Thank you for holding this public hearing on Unidentified Anomalous Phenomena (UAPs).

My name is Abraham (Avi) Loeb and I am the Baird Professor of Science and director of the Institute for Theory and Computation at Harvard University, as well as the head of the Galileo Project. I chaired the Harvard Astronomy department for nine years and wrote more than a thousand scientific papers and eight books during my scientific career, which started with work on President Reagan’s Strategic Defense Initiative, also dubbed as “Star Wars.” In Washington DC, I served as a member of the President’s Council of Advisors on Science and Technology and chaired the Board on Physics and Astronomy of the National Academies.

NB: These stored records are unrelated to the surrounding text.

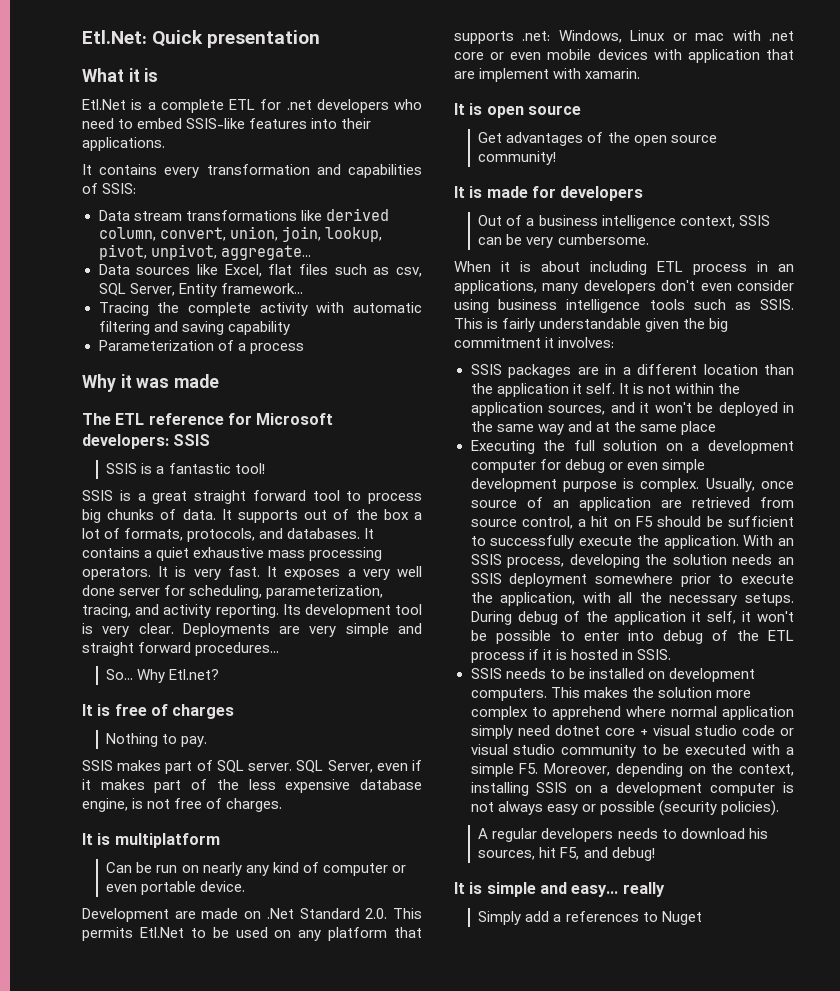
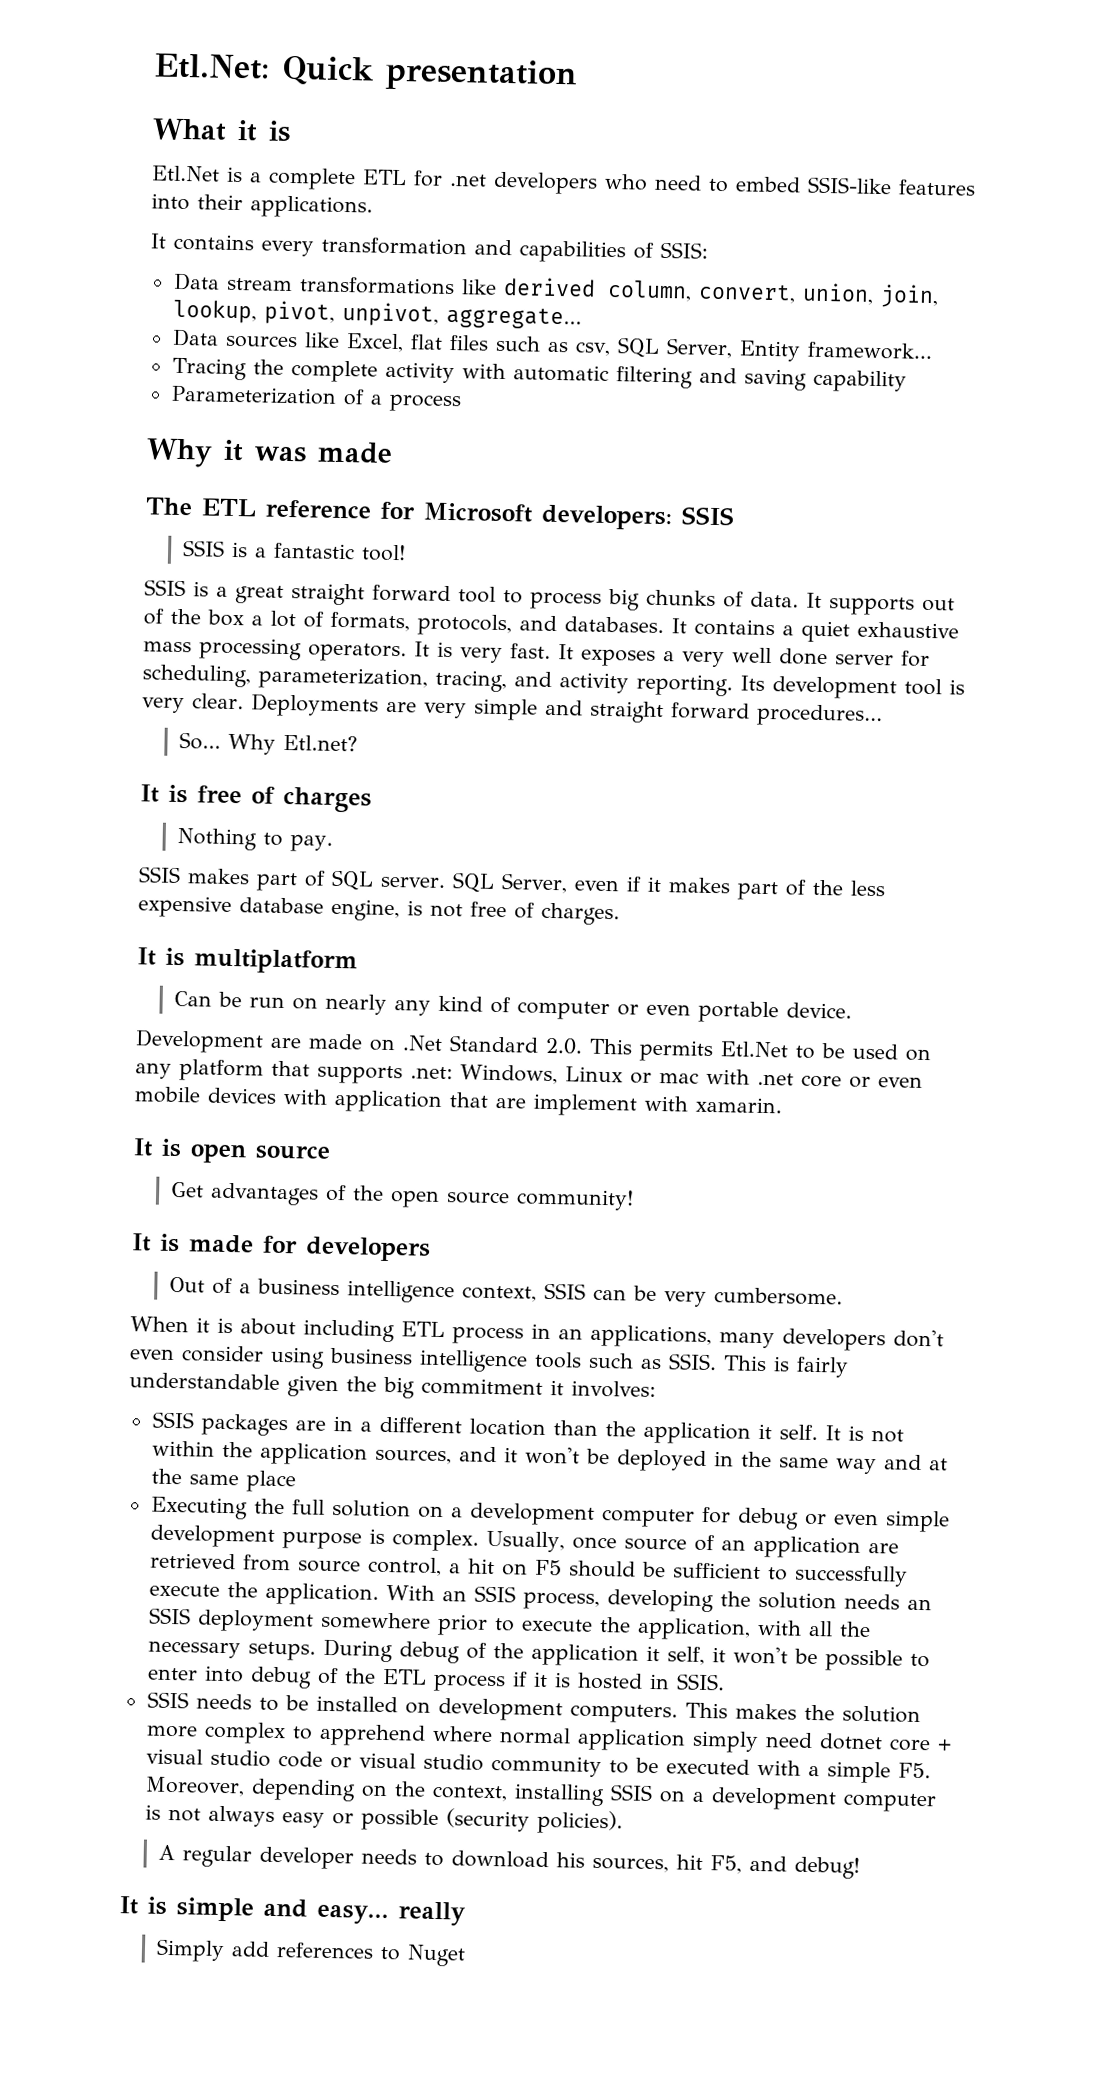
[541,828,614,842] developers -> [258,1846,354,1870] developer
[553,914,562,922] a -> (270, 1949) none

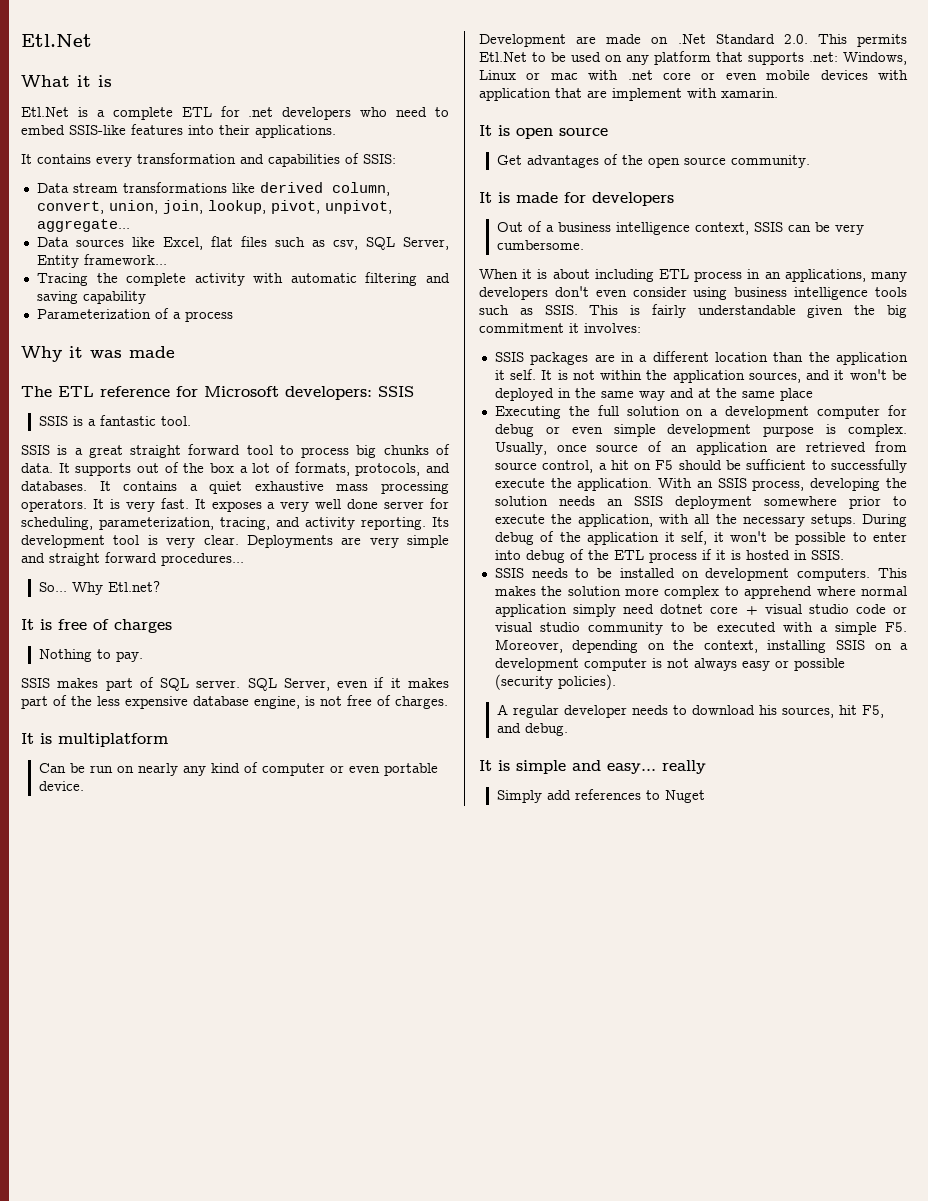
[153,53,578,94] Etl.Net: Quick presentation -> [21,34,92,47] Etl.Net
[360,544,406,562] tool! -> [160,416,191,426] tool.
[515,1188,634,1211] community! -> [730,155,810,168] community.
[793,1856,860,1879] debug! -> [524,723,568,736] debug.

Following the discovery of the first interstellar object (ISO), `Oumuamua, on October 19, 2017, I became interested in the scientific study of anomalous objects that visit us from outside the Solar System. The brightness of sunlight reflected off `Oumuamua changed by a factor of ten as this football-field-size object tumbled every eight hours. These extreme brightness variations implied that `Oumuamua was shaped like a pancake. This mysterious object accelerated away from the Sun without signs of cometary evaporation, and receded from Earth faster than any human-made rocket. A similar push by reflection of sunlight was detected three years later for another object, 2020 SO, which was verified to be a rocket booster from a 1966 launch by NASA.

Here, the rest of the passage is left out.